Agrarian unrest in the west of Ireland was sparked by the 1879 famine, a combination of heavy rains, poor yields and low prices that brought widespread hunger and deprivation. Davitt played a role in the organisation of several large-scale meetings in Mayo to agitate for land reform. At one of the meetings, he called for the liberation of Ireland from "the land robbers who seized it". On 16 August 1879, the Land League of Mayo was founded in Castlebar. On 21 October it was superseded by the Irish National Land League based in Dublin. Parnell was made its president and Davitt was one of its secretaries. Through the Land League, Davitt attained the pinnacle of his political influence and power from 1879 through 1881.

The league adopted the slogan "the land for the people", which was vague enough to be acceptable to Irish nationalists across the political spectrum. The runaway popularity of the Land League among Irish Catholics (Note: Despite attempts to organise in Ulster, the Land League was not successful at appealing to Protestants due to its Irish nationalist rhetoric.) worried British authorities. On the other hand, Davitt's cooperation with Parnell angered the IRB, which expelled Davitt from its Supreme Council in May 1880, although he continued to be a member of the organisation. One of the actions the Land League took during this period was the campaign of ostracism against the land agent Captain Charles Boycott in Lough Mask House outside Ballinrobe in the autumn of 1880. This campaign led to Boycott abandoning Ireland in December.

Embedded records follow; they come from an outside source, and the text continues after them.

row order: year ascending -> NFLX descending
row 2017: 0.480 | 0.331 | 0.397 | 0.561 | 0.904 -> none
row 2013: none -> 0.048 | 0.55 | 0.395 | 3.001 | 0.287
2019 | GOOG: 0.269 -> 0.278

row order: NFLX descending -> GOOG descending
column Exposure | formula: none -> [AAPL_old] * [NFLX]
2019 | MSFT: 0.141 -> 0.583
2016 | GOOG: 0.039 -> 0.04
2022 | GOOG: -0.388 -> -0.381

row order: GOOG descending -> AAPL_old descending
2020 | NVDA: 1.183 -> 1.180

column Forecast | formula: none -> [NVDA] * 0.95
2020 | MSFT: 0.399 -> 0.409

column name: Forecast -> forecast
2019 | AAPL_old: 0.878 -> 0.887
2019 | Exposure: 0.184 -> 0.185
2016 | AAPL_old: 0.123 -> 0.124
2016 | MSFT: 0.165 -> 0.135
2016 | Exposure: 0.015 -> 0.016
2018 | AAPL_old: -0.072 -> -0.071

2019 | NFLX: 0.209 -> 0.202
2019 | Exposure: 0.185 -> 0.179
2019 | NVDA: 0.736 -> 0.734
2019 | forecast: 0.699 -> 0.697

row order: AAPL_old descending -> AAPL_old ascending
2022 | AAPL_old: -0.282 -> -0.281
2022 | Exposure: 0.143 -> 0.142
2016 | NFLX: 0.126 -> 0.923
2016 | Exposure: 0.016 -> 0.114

In May 1880, following Parnell's tour of the United States, Davitt travelled there to raise funds for the Land League, specifically for political action to free Irish peasants "from the humiliation of a beggar's position". He attended the first convention of the Central Provisional Council of the American Land League, at which he was appointed secretary of the organisation. As secretary, Davitt was responsible for improving the Land League's organisation, helping set up local branches. For the thirteen weeks that Davitt was in the United States, he and Lawrence Walsh were effectively the only national leaders; they worked closely with Anna Parnell, who provided assistance. While in the United States he toured the country giving speeches as far afield as San Francisco.

The Liberal government responded to the land agitation with the Protection of Persons and Property Act 1881, an extension of previous Coercion Acts, which would enable the internment without trial of those suspected of involvement in the Land War. In their fight against the act, the IPP MPs reached new heights of obstruction, but were ultimately unable to block it. It was Davitt's idea to set up a Ladies' Land League to continue their work when the male Land League leaders were arrested, as expected. On 3 February 1881, Davitt's ticket of leave was rescinded; he was arrested in Dublin and returned to Millbank Prison in England. The IPP MPs protested so strongly in Parliament that thirty-six were expelled. Almost a thousand people were arrested under the Coercion Act, but agrarian crime continued to increase. In April, the government introduced the Land Law (Ireland) Act 1881, which Liberal minister Joseph Chamberlain described as removing "the chief grievance" of the agitators by granting many of their demands: fair rent, free sale, and fixity of tenure. As it fell short of peasant proprietorship, it was criticised as insufficient by the Land League, although Davitt later claimed that it had "struck a mortal blow at Irish landlordism".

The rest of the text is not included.